Cindy Sherman at Metro Pictures | Review by Jill Conner


We've heard it before: "Cindy Sherman is a has-been," or "Her work doesn't say anything new." And for a while it seemed to be truncated in the 1980s, when women's groups protested en masse against domestic violence and rape. Although Sherman was re-appropriating Hans Bellmer's twisted mannequin imagery, the sight of her own face charged the issues. But this time the photographer returns with a literally new collection of work that goes where no woman ever wants to go: graying, old-age.




Although all images are untitled, Sherman portrays the early years of senior life on a monolithic scale as each photograph averages 8-feet in height and 5-feet in width. But these images are not about the photographer. Her identity is lost in the guise of Everywoman, seen daily throughout New York City, and initially appears as a frumpy Jewish mother who looks identical to Mike Myers' rendition of Linda Richman on Saturday Night Live. However her droopy stomach and wide waist are temporarily obscured by the bling of bauble jewelry. The subject's sour gaze and defiant pose remind viewers what they're looking at and what they have to look forward to.

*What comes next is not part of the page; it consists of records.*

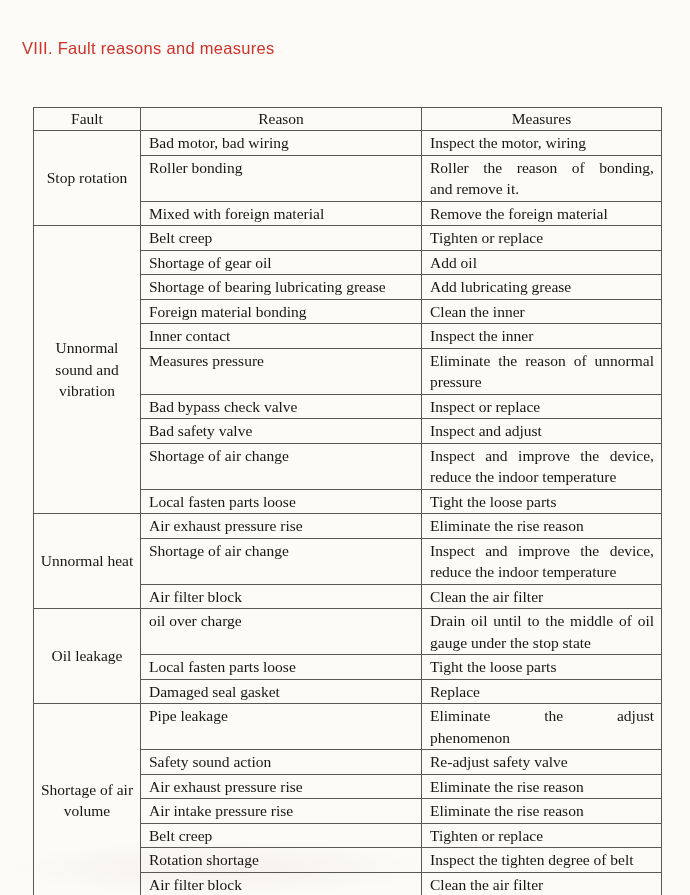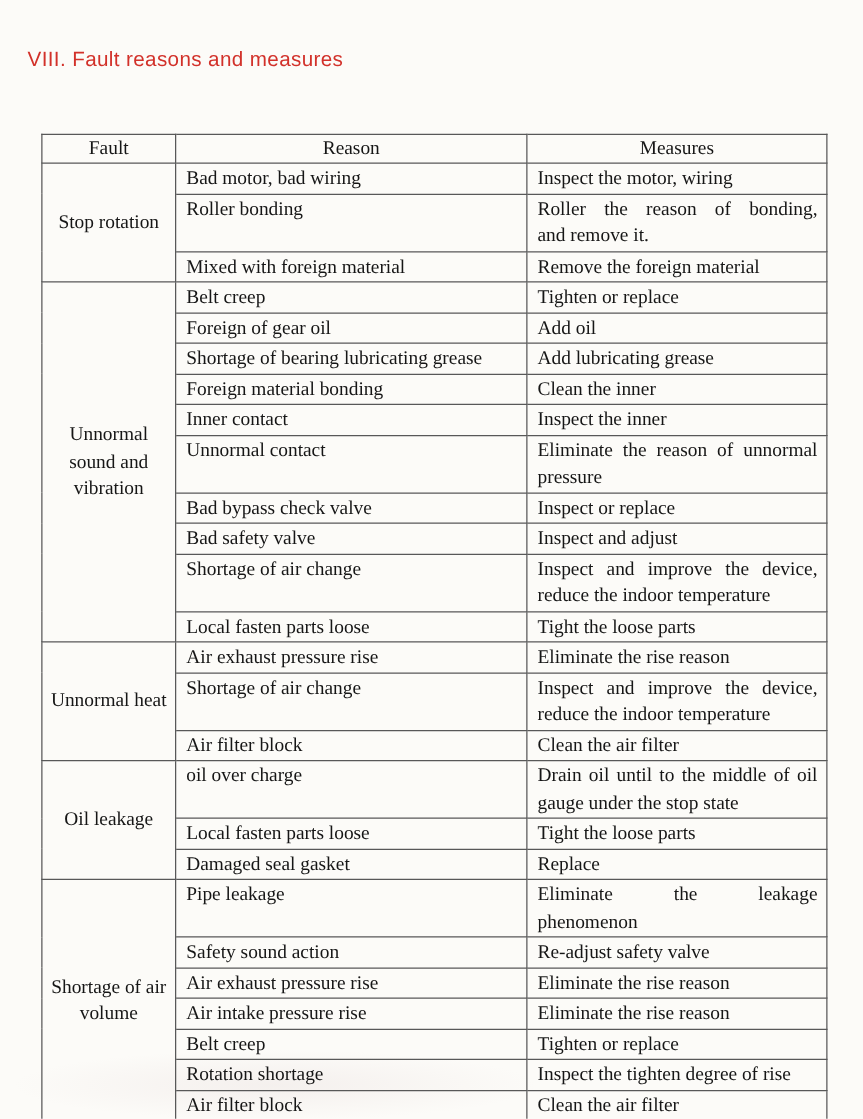"Foreign of gear oil" td.reason-cell { text: Foreign -> Shortage }
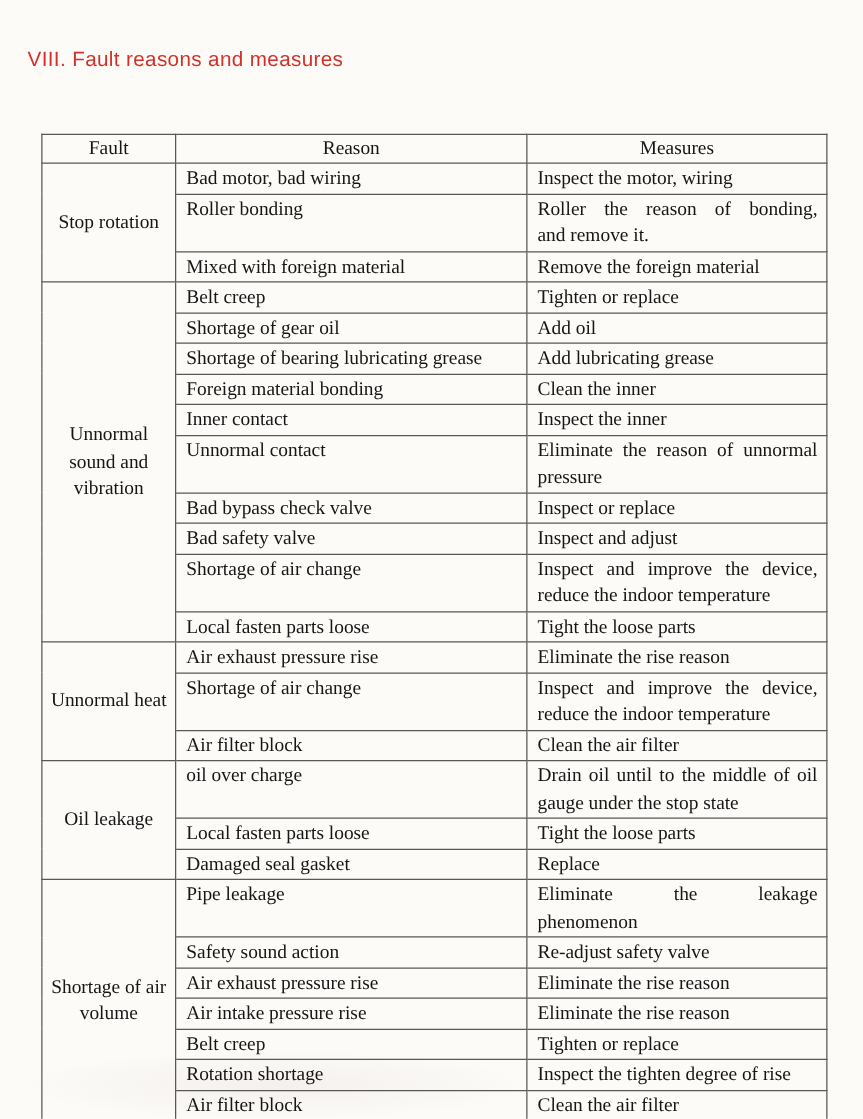"Unnormal contact" td.reason-cell { text: Unnormal contact -> Measures pressure }
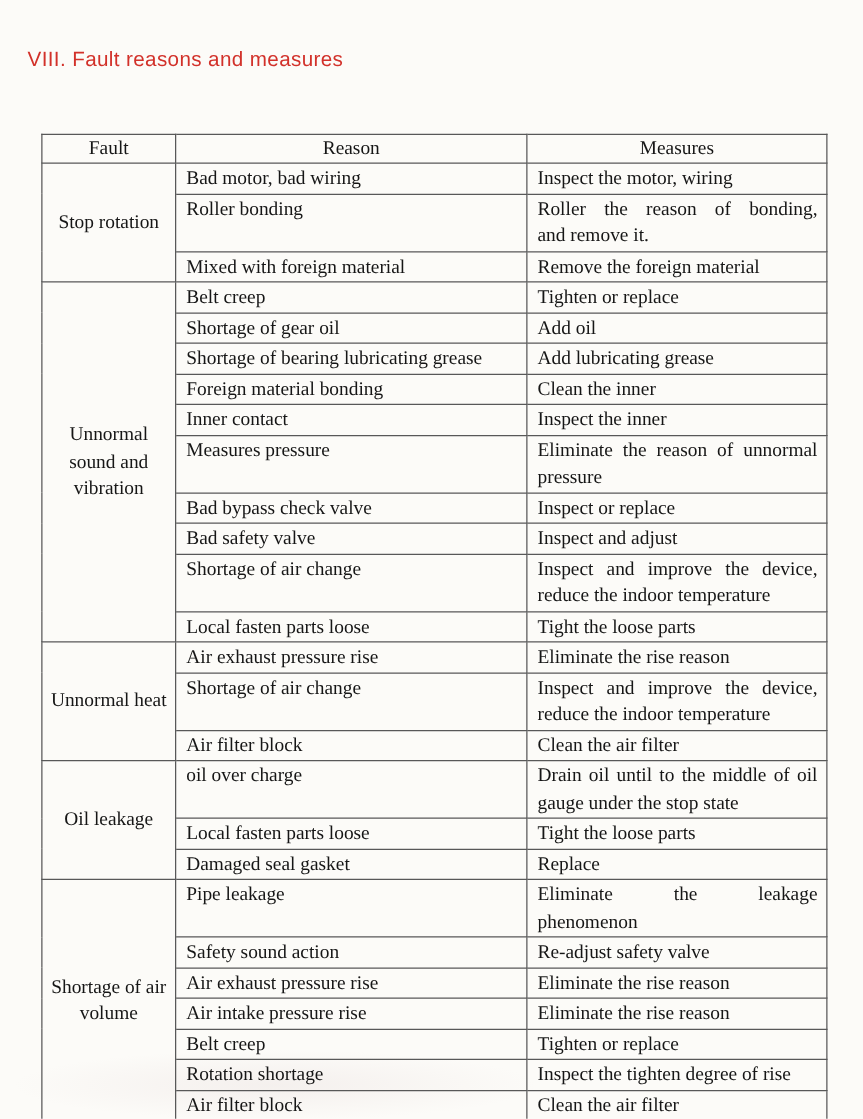"Eliminate the leakage" span.jline { text: leakage -> adjust }
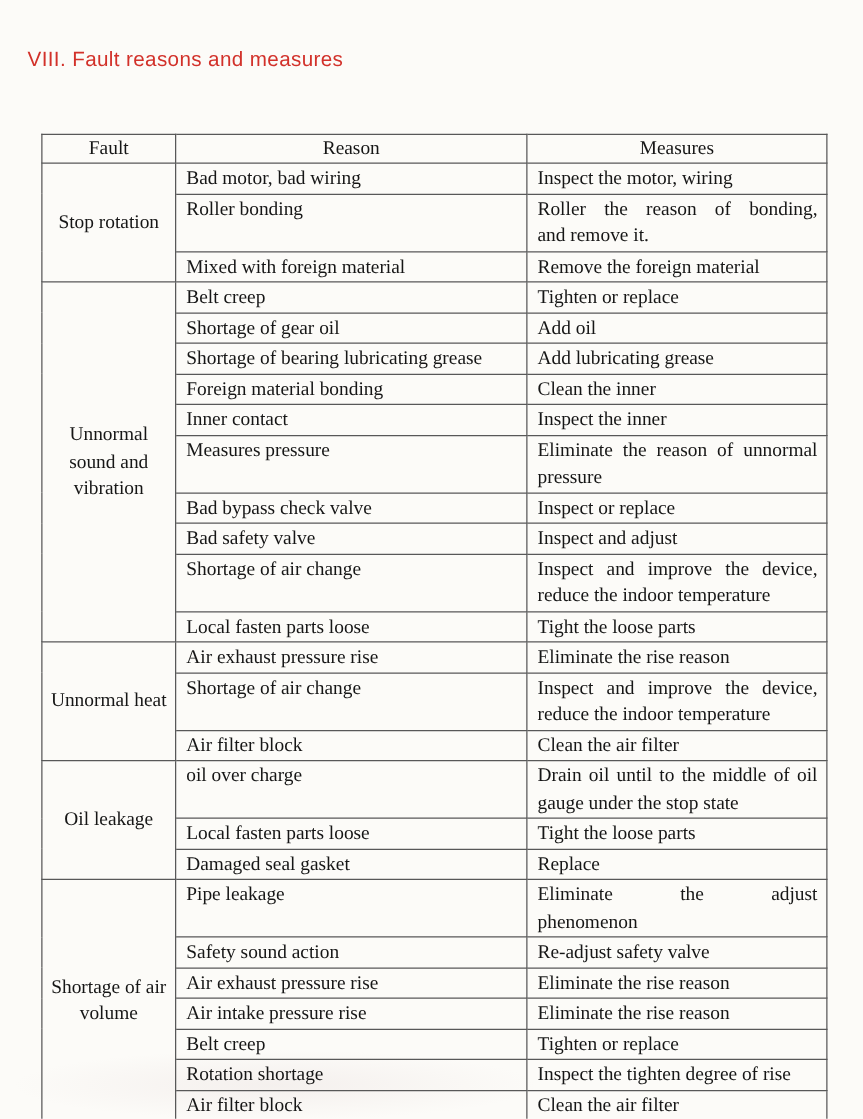"Inspect the tighten degree of" td.measure-cell { text: rise -> belt }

Sherman explores a number of feminine physical evolutions that hit on different stereotypes: the elder Southern Belle, sitting alone inside her faux villa wearing a svelte necklace of natural pearls; the genetically deficient family heir; the Liza Minnelli look-alike; the Upper East Side widow and the aged but sexy cowgirl. Most of these subjects glare outwardly in an effort to share their misunderstood agony. However if Cindy Sherman is her own semiotic, why did I see so many women at the show with blond or graying bob-cuts?




I initially attended the reception at Metro Pictures without anything to expect, much less a show of work by the legendary Cindy Sherman. Although it seems like the crux of feminism has slipped away, the photographer has captured a feminine situation that most women would like to either avoid or suffer through silently. Although a dense crowd lined the sidewalk and surrounded both the artist and her partner, David Byrne, this show was about more than stardom. It's about the future that we don't want to think about.



Comments

ajlandi said…
As Sophie Tucker once remarked, “From birth to age 18, a girl needs good parents, from 18 to 35 she needs good looks, from 35 to 55 she needs a good personality, and from 55 on she needs cash.”